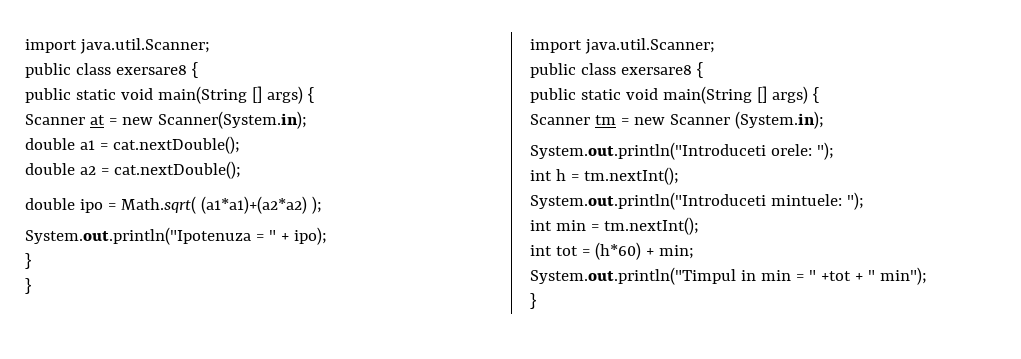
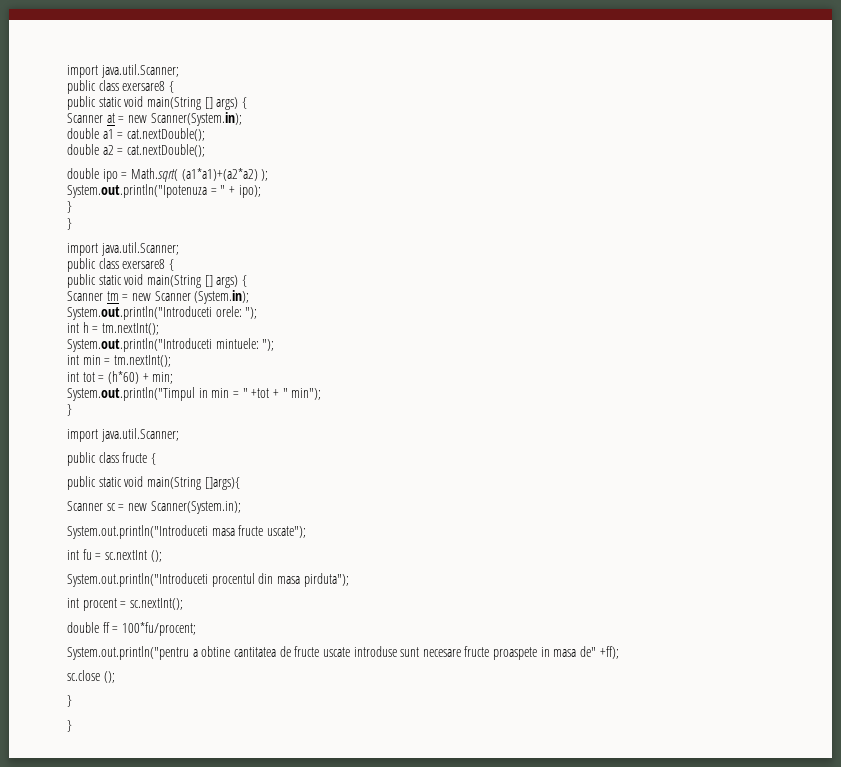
  System.out.println("Timpul in min = " +tot + " min");
+ }
+ import java.util.Scanner;
+ public class fructe {
+ public static void main(String []args){
+ Scanner sc = new Scanner(System.in);
+ System.out.println("Introduceti masa fructe uscate");
+ int fu = sc.nextInt ();
+ System.out.println("Introduceti procentul din masa pirduta");
+ int procent = sc.nextInt();
+ double ff = 100*fu/procent;
+ System.out.println("pentru a obtine cantitatea de fructe uscate introduse sunt necesare fructe proaspete in masa de" +ff);
+ sc.close ();
+ }

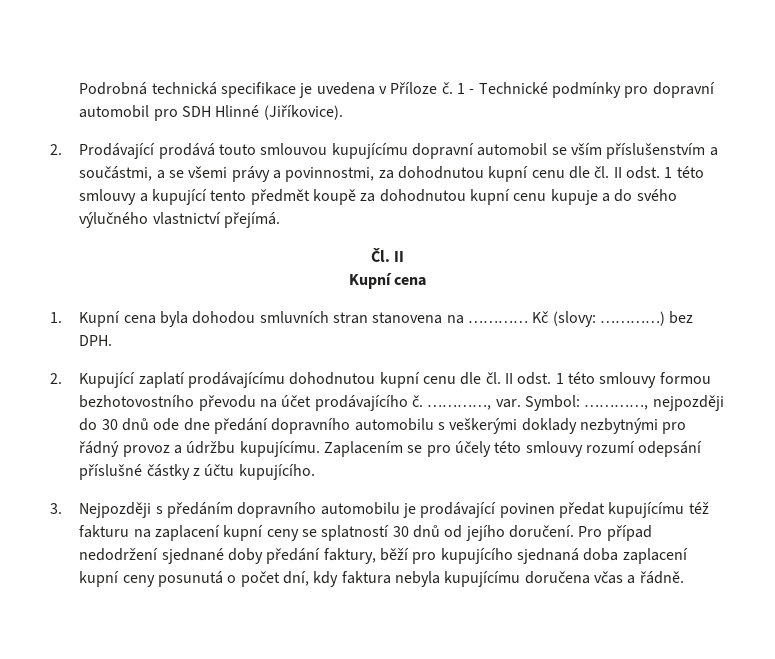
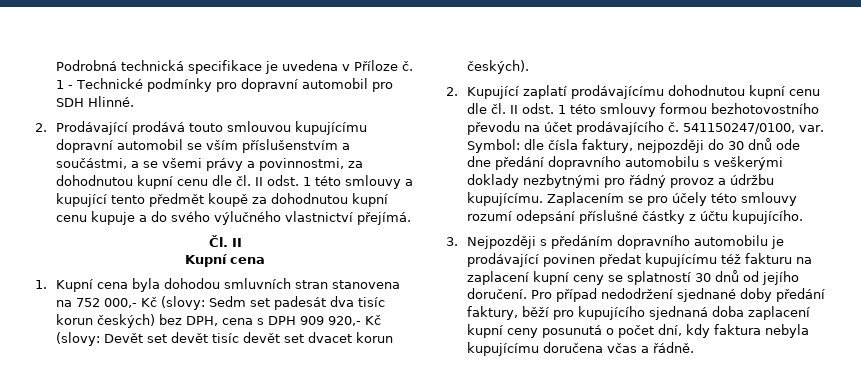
- 1 - Technické podmínky pro dopravní automobil pro SDH Hlinné (Jiříkovice).
+ 1 - Technické podmínky pro dopravní automobil pro SDH Hlinné.
- 1. Kupní cena byla dohodou smluvních stran stanovena na ………… Kč (slovy: …………) bez DPH.
+ 1. Kupní cena byla dohodou smluvních stran stanovena na 752 000,- Kč (slovy: Sedm set padesát dva tisíc korun českých) bez DPH, cena s DPH 909 920,- Kč (slovy: Devět set devět tisíc devět set dvacet korun českých).
- …………, var.
+ 541150247/0100, var.
- Symbol: …………, nejpozději do 30 dnů ode dne předání dopravního automobilu s veškerými doklady nezbytnými pro řádný provoz a údržbu kupujícímu.
+ Symbol: dle čísla faktury, nejpozději do 30 dnů ode dne předání dopravního automobilu s veškerými doklady nezbytnými pro řádný provoz a údržbu kupujícímu.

::::::::

PROBLEM TO WORK ON ->
When a record holds a picture, leave that picture out; copy the rest verbatim.

EXERCISE RESULT ->
  System.out.println("Timpul in min = " +tot + " min");
+ }
+ import java.util.Scanner;
+ public class fructe {
+ public static void main(String []args){
+ Scanner sc = new Scanner(System.in);
+ System.out.println("Introduceti masa fructe uscate");
+ int fu = sc.nextInt ();
+ System.out.println("Introduceti procentul din masa pirduta");
+ int procent = sc.nextInt();
+ double ff = 100*fu/procent;
+ System.out.println("pentru a obtine cantitatea de fructe uscate introduse sunt necesare fructe proaspete in masa de" +ff);
+ sc.close ();
+ }

- 1 - Technické podmínky pro dopravní automobil pro SDH Hlinné (Jiříkovice).
+ 1 - Technické podmínky pro dopravní automobil pro SDH Hlinné.
- 1. Kupní cena byla dohodou smluvních stran stanovena na ………… Kč (slovy: …………) bez DPH.
+ 1. Kupní cena byla dohodou smluvních stran stanovena na 752 000,- Kč (slovy: Sedm set padesát dva tisíc korun českých) bez DPH, cena s DPH 909 920,- Kč (slovy: Devět set devět tisíc devět set dvacet korun českých).
- …………, var.
+ 541150247/0100, var.
- Symbol: …………, nejpozději do 30 dnů ode dne předání dopravního automobilu s veškerými doklady nezbytnými pro řádný provoz a údržbu kupujícímu.
+ Symbol: dle čísla faktury, nejpozději do 30 dnů ode dne předání dopravního automobilu s veškerými doklady nezbytnými pro řádný provoz a údržbu kupujícímu.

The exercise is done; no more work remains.